### WORK REQUEST
An exact copy of every record below is needed, with the pictures left out.

*-*-*

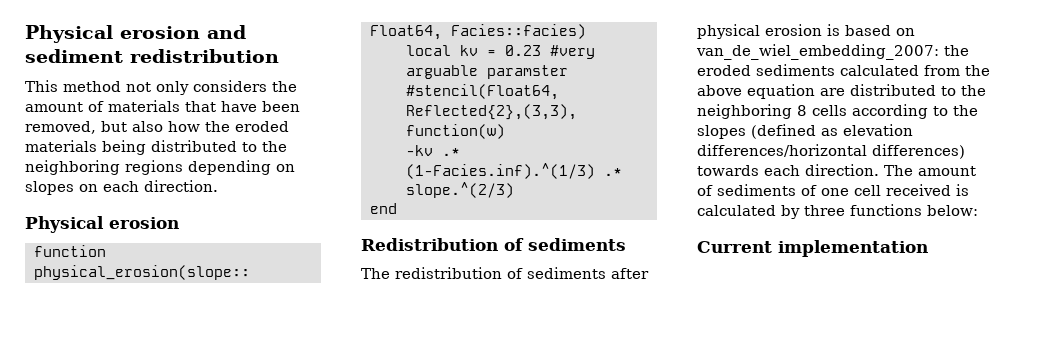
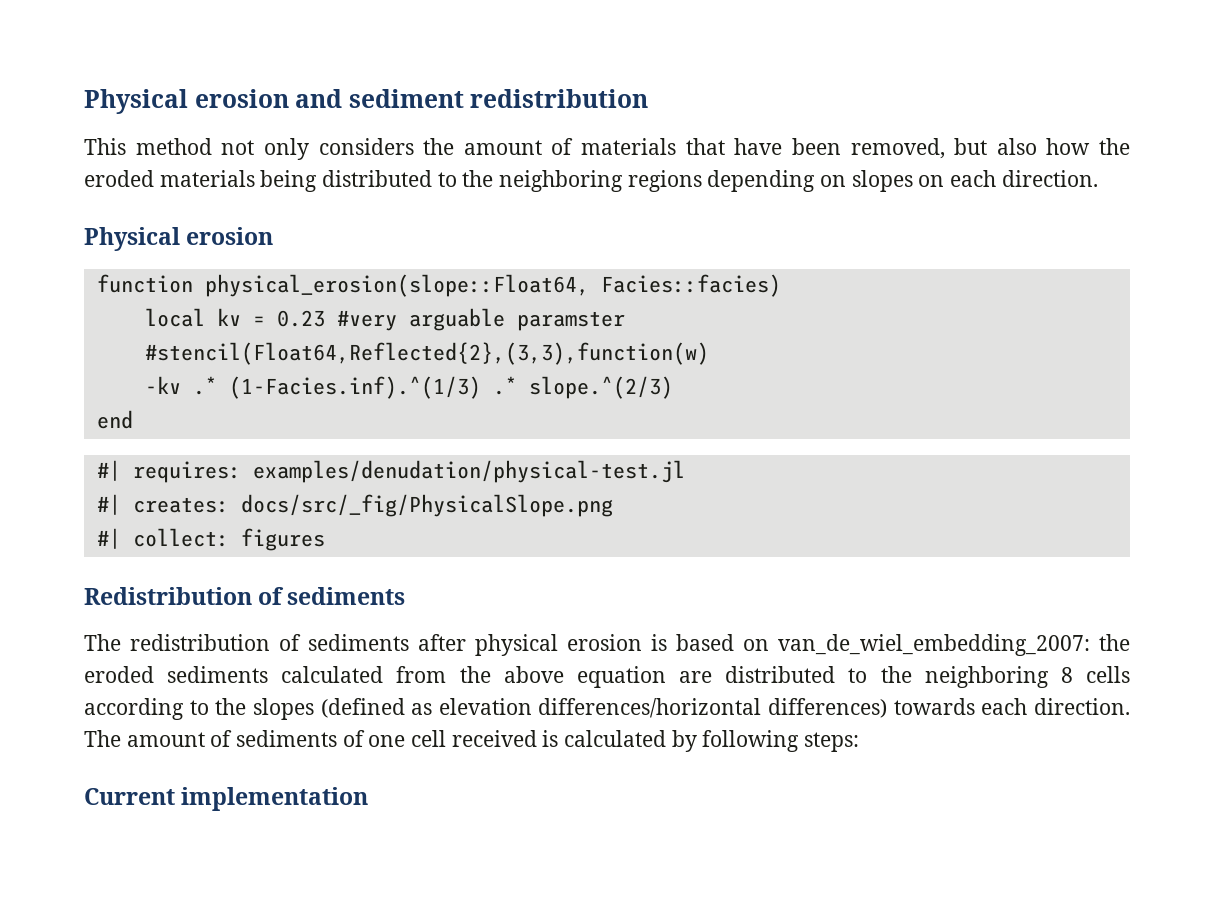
+ #| requires: examples/denudation/physical-test.jl
+ #| creates: docs/src/_fig/PhysicalSlope.png
+ #| collect: figures
- The amount of sediments of one cell received is calculated by three functions below:
+ The amount of sediments of one cell received is calculated by following steps:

*-*-*

### EXERCISE RESPONSE
+ #| requires: examples/denudation/physical-test.jl
+ #| creates: docs/src/_fig/PhysicalSlope.png
+ #| collect: figures
- The amount of sediments of one cell received is calculated by three functions below:
+ The amount of sediments of one cell received is calculated by following steps:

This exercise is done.